Setting tempat kali ini adalah ruang kelas 1.2 satu sekolah tinggi kedinasan di Jalan Ir.H. Djuanda 367 Bandung :) #Haps, ambil hikmahnya saja yuk :)
Tapi, keberuntungan belum berpihak pada akhwat itu sepertinya. Jawab ane lirih campur gak enak "Boleh ukh, tapi afwan kayak gini pensilnya,". Datar ane tunjukkan pensil patah yang jatuh dan keinjak barusan di halaman depan.
Kayak gini, masih bisa anti pakai ukh? kalau mau, ini rautannya". Diterimanya dengan senang, karena waktu itu tampak sangat dibutuhkan pensil kecil ala kadarnya itu. Menyusun rencana intervensi yang harus dituliskan dalam skema menggunakan pensil.
Materi kuliah berakhir dan pensil itu belum dikembalikan. Sehari, dua hari bahkan sampai hari ini, setelah ane lulus dari bangku kuliah pensil itu belum kembali di kotak alat tulis. Tapi sama sekali tidak ane nantikan kembalinya pensil yang memang sudah patah kemarin. Mengingatnya saja baru kali ini. Ane lupa atau lebih tepatnya sangat kelupaan. Alasannya simpel, pensil itu sudah patah dan sudah tidak akan dimanfaatkan lagi. Tapi di seberang sana, pas kemarin kala, akhwat itu sangat terbantu dengan pensil patah yang diperolehnya.

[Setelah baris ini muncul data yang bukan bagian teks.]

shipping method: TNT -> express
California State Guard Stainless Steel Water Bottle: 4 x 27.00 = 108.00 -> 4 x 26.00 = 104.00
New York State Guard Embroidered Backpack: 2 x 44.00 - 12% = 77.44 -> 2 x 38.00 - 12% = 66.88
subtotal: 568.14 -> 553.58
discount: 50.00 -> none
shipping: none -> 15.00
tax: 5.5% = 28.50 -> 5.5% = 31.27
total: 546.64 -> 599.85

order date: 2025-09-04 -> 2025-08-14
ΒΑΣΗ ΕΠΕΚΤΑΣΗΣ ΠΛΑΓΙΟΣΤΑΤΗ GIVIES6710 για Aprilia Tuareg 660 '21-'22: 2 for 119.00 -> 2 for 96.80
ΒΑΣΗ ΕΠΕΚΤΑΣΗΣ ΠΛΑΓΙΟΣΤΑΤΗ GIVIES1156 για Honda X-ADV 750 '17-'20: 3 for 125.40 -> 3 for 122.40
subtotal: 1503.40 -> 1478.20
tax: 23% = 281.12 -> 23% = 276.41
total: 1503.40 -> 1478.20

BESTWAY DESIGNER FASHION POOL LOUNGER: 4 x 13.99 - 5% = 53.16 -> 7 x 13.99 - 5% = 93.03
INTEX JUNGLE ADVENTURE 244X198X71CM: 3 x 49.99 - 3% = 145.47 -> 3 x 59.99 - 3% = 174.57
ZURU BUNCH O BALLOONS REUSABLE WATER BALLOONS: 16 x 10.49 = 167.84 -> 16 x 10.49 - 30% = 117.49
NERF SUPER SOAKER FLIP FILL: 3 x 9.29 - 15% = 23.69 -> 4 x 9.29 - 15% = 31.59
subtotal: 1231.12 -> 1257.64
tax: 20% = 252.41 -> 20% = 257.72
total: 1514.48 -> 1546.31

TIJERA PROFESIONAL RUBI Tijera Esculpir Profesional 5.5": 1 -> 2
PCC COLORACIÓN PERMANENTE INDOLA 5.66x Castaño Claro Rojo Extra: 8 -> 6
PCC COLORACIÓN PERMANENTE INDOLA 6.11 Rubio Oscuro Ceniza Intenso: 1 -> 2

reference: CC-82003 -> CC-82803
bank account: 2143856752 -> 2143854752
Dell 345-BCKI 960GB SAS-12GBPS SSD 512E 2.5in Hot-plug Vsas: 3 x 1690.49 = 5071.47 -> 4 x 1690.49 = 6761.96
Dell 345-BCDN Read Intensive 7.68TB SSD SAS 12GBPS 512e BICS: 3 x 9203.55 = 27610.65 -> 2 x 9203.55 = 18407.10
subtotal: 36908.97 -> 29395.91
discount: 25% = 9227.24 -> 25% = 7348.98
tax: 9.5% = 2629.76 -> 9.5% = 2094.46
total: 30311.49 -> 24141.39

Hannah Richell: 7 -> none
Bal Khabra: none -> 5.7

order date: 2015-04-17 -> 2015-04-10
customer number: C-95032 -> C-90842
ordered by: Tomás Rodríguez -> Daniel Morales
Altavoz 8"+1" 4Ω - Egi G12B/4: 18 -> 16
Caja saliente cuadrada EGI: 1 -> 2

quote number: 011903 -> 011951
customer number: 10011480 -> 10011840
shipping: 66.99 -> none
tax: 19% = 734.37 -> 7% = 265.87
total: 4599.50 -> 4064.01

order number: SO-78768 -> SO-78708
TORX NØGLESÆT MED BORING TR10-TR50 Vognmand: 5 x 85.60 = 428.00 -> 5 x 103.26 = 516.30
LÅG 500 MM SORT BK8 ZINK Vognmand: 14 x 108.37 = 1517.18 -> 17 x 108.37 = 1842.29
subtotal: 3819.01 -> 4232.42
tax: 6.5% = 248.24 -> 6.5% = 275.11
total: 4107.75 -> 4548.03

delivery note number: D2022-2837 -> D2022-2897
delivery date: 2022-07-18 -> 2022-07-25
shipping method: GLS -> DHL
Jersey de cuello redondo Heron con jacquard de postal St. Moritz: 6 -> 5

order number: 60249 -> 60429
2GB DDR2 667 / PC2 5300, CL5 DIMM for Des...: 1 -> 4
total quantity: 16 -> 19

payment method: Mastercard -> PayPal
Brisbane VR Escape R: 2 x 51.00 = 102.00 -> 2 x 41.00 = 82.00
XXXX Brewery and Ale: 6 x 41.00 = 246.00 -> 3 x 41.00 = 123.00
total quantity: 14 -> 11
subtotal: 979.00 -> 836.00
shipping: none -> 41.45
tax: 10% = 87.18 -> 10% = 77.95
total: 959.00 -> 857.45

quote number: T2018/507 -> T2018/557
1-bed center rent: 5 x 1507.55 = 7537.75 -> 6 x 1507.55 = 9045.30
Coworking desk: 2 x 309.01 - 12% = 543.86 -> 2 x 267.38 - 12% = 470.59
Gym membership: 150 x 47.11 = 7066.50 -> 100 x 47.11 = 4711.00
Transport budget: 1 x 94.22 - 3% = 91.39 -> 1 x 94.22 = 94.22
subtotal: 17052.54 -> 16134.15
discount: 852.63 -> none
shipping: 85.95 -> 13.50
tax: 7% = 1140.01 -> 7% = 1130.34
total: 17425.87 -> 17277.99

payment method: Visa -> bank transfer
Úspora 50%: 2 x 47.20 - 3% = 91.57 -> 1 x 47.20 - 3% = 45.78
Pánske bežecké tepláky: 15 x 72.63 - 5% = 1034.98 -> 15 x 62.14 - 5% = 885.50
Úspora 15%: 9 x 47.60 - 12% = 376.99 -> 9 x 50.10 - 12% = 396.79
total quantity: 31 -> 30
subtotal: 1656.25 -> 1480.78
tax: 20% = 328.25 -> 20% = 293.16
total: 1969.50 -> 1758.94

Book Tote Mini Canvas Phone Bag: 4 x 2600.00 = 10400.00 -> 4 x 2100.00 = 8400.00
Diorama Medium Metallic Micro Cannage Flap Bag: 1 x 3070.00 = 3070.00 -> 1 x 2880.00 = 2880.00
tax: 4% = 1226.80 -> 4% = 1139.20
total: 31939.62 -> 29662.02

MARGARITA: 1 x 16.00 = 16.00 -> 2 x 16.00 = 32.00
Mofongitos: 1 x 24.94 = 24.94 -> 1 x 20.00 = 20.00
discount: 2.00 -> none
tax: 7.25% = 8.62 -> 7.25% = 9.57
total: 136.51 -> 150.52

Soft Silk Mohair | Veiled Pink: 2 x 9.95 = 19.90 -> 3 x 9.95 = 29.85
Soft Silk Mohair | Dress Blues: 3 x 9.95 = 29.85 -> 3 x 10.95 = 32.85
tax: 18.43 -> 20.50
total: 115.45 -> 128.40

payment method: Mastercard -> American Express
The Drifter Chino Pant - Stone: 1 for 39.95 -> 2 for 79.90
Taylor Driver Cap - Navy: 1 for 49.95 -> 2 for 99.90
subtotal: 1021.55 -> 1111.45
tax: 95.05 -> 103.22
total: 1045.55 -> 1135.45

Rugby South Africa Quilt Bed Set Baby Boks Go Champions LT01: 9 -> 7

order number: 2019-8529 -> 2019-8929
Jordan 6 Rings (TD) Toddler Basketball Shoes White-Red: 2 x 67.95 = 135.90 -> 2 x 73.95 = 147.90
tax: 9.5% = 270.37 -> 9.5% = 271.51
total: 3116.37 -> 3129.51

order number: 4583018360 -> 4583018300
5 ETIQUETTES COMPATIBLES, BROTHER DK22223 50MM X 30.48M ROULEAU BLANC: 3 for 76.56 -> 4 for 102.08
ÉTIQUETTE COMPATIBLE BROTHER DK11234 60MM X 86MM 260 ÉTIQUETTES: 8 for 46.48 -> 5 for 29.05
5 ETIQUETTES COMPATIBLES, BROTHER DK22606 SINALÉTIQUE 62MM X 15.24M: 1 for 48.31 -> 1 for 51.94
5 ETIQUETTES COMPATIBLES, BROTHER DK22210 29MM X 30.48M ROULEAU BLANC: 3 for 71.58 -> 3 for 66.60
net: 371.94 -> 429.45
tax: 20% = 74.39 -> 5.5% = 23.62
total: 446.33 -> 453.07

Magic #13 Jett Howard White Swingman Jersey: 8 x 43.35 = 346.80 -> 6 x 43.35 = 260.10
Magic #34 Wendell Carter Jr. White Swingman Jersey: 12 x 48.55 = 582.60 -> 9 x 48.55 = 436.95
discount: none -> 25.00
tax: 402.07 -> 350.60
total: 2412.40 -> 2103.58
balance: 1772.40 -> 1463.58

Toh juga masih ada beberapa stok pensil lainnya.
Pensil Patah Mengajarkan Arti Ketulusan
Pensil patah yang dipinjam sedikit atau banyak memang memberi hikmah dan pembelajaran. Kali ini ane menyebutnya dengan satu kata berupa, k-e-t-u-l-u-s-a-n, iya, ketulusan. Karena hakikat dasar dari ketulusan adalah suatu rasa yang tidak dirasa. Pensil yang tidak berharga lagi bagi ane, tapi mungkin sangat bermakna bagi dirinya. Dan ketulusan adalah langkah memberi tanpa harap dihargai.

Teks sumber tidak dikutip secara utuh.